De meeste ICD-dragers zullen een (nog) niet officieel MRI-compatibel systeem hebben. Ook al is het ICD-apparaat wel MRI-bestendig, dan is dit vaak in combinatie met een oudere lead die dit stempel (nog) niet heeft. Dus als een MRI nodig is, zal uw cardioloog moeten beoordelen of dat met uw ICD-systeem verstandig is. Ook de radioloog zal akkoord moeten gaan. De nodige voorzorgen zullen lokaal georganiseerd moeten zijn. Voorafgaand aan het onderzoek zal nog een en ander opnieuw geprogrammeerd moeten worden, waarbij met name de therapie wordt gedeactiveerd. Tijdens het onderzoek zult u gemonitord worden, zodat kan worden ingegrepen als zich onverhoopt iets onverwachts voordoet. Hierna wordt de ICD doorgemeten en opnieuw geprogrammeerd.

 


 

MRI-compatibele ICD’s (september 2014)

Merk

Biotronik

Medtronic

Type

Idova/Ilesto/Iforia/

Lumax ProMRI

Evera MRI SureScan

Beperking

borst

geen

Opmerking

totale scantijd 10 uur; maximaal per scan 30 minuten

schakelt therapie na 6 uur automatisch weer aan

 


 

Nog niet officieel als MRI-compatibel bestempelde ICD’s (september 2014)

Merk

Boston Scientific

St.

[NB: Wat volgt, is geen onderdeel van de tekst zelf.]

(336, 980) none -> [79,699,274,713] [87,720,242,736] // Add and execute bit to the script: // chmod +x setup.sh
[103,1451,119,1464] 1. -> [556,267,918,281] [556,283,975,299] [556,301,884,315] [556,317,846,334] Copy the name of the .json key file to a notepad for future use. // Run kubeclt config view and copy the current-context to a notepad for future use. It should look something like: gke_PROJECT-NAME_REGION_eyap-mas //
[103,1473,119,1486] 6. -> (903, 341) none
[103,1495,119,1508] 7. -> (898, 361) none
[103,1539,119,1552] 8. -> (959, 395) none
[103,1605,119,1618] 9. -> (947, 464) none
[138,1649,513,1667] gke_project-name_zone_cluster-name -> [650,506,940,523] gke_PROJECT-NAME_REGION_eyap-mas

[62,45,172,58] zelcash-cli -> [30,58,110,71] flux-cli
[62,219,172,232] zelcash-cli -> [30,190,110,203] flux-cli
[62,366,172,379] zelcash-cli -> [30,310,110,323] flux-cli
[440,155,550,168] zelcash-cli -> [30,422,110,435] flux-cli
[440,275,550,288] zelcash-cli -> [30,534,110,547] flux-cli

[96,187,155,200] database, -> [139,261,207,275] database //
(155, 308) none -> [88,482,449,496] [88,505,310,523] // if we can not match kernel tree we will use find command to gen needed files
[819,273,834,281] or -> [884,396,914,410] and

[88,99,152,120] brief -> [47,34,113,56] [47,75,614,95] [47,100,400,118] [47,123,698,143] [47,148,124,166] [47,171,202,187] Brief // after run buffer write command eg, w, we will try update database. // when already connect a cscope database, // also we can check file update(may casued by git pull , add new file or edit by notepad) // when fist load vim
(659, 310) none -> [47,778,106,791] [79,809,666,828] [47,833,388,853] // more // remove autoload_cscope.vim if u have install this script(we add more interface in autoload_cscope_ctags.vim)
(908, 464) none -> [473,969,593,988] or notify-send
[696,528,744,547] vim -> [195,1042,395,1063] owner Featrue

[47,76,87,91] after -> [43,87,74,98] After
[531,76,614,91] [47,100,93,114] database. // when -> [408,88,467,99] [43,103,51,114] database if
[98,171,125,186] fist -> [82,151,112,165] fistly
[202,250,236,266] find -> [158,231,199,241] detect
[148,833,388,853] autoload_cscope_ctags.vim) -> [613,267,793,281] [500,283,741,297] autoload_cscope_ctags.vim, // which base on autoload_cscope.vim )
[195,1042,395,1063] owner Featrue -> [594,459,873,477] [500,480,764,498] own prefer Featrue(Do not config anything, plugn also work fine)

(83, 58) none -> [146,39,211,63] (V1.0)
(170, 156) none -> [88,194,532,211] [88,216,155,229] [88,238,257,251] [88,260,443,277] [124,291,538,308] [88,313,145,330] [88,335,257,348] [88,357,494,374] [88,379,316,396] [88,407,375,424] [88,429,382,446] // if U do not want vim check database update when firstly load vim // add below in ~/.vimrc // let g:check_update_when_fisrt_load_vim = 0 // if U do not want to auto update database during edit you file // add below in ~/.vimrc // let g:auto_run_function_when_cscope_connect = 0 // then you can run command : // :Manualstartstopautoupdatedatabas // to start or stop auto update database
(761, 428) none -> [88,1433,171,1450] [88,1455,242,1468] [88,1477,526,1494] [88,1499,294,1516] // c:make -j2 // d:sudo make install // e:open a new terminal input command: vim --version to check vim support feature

Jude

Sorin

Type

S-ICD en ‘klassieke’ ICD’s

Ellipse en Fortify Assura

Beperking scangebied

geen

geen scanrestricties, slechts bij 100% pacing

Opmerking

wachten op relabeling met terugwerkende kracht van bestaande lijnen

wachten op relabeling met terugwerkende kracht van bestaande lijnen

komende twee jaar geen MRI-compatibele producten te verwachten

 

Noot: ‘relabeling’ betekent dat bestaande ICD’s die momenteel bij patiënten worden geïmplanteerd, achteraf toch door een MRI-scanner gehaald mogen worden.